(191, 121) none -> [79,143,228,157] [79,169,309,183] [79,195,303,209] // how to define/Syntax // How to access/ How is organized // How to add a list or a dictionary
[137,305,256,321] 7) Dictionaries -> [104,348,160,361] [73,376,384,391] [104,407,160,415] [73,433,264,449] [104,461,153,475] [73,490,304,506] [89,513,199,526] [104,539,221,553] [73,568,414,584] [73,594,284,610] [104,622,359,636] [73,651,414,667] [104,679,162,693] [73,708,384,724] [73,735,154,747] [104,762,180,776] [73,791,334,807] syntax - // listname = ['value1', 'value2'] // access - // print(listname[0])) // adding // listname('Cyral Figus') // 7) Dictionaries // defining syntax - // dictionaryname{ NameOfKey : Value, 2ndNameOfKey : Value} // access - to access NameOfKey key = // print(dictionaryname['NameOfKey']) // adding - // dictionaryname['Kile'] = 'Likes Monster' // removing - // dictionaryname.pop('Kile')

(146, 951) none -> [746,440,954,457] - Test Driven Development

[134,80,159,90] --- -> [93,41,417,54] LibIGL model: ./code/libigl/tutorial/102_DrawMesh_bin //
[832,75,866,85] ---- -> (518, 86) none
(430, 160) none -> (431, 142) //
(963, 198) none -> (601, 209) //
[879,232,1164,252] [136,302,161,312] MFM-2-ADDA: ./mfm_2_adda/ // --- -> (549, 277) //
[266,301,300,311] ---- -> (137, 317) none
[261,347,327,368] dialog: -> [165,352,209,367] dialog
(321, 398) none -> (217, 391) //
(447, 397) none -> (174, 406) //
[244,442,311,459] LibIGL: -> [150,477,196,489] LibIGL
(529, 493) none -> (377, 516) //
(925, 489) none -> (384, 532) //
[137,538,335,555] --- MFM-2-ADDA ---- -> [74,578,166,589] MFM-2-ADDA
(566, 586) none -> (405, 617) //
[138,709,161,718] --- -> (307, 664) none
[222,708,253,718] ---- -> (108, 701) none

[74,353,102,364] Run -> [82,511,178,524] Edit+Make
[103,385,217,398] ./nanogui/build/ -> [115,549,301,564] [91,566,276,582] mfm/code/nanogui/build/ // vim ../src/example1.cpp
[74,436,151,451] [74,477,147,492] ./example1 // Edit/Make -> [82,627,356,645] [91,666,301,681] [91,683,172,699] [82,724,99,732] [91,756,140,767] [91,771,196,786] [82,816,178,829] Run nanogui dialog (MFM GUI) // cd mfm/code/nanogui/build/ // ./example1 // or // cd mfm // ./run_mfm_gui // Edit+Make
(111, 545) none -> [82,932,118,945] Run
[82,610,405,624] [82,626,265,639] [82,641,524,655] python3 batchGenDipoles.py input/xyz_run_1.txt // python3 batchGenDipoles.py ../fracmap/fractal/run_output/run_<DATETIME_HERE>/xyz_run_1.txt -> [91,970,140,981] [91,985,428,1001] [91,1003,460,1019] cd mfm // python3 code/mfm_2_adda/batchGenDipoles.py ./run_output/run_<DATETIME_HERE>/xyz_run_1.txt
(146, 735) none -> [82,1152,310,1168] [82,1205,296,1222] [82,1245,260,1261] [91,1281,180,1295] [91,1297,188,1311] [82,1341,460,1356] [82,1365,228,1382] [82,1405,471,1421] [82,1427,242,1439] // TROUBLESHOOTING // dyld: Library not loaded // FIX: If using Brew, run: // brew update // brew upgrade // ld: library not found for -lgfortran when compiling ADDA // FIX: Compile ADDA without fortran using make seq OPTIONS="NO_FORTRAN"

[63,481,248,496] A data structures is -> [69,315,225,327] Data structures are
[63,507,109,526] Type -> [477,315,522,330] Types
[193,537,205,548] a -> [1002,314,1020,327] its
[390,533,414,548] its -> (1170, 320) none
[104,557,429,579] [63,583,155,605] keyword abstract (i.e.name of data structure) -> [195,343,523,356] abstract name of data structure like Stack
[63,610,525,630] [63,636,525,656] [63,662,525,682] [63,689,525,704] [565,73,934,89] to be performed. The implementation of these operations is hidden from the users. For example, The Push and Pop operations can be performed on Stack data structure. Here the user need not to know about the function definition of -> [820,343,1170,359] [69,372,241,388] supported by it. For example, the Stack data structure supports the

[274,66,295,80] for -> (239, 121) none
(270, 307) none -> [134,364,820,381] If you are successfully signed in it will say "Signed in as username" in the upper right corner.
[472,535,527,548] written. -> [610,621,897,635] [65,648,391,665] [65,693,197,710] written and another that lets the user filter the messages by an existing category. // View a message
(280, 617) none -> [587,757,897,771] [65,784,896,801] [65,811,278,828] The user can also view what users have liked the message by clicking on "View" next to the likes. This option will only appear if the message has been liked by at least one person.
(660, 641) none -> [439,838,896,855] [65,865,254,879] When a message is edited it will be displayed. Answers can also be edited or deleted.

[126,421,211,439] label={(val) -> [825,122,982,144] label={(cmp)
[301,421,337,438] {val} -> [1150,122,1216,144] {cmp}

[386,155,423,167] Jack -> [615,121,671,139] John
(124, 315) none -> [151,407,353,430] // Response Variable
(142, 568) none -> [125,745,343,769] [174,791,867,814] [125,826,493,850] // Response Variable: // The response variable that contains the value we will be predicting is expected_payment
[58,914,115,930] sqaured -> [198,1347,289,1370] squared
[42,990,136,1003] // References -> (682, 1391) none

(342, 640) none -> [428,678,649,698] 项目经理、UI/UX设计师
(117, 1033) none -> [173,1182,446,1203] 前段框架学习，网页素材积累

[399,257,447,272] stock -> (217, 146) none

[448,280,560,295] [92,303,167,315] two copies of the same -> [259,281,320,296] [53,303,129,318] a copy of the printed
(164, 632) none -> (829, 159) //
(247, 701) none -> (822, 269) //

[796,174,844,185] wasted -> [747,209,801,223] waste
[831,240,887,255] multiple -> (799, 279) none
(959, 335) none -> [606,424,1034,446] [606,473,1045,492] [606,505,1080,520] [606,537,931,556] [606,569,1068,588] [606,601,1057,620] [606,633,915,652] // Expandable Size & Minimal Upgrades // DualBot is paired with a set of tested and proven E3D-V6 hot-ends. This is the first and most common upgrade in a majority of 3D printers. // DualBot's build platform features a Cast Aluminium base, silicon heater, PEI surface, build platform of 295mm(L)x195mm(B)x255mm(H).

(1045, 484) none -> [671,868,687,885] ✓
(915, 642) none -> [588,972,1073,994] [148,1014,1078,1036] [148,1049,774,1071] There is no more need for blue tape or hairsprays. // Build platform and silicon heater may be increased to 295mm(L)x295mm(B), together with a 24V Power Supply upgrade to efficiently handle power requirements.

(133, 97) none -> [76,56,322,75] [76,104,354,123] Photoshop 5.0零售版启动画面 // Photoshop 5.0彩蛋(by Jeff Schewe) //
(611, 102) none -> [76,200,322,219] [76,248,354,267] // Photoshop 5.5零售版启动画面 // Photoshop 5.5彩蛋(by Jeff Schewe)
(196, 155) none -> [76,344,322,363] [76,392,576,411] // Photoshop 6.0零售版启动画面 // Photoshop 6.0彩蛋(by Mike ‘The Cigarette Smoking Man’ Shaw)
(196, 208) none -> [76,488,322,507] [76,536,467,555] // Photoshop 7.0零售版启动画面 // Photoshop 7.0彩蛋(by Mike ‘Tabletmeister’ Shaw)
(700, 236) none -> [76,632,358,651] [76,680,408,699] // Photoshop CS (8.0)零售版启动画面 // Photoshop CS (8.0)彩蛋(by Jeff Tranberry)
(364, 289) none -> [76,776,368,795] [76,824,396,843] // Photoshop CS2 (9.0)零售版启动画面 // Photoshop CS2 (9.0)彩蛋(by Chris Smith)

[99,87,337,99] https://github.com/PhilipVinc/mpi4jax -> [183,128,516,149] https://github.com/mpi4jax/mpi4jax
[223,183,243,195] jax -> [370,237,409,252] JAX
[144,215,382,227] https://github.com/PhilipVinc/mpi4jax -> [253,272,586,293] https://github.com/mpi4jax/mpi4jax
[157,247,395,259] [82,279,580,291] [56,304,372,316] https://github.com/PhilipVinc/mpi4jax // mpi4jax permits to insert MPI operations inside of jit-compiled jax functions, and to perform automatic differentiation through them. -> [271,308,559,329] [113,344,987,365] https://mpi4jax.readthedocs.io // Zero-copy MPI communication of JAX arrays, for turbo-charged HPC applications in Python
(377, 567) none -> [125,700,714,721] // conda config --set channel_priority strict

+++

#### WORK TASK
Going through the records above, count the lines that hold "Mike" and answer with the count alone.

#### SOLUTION TO THE EXERCISE
2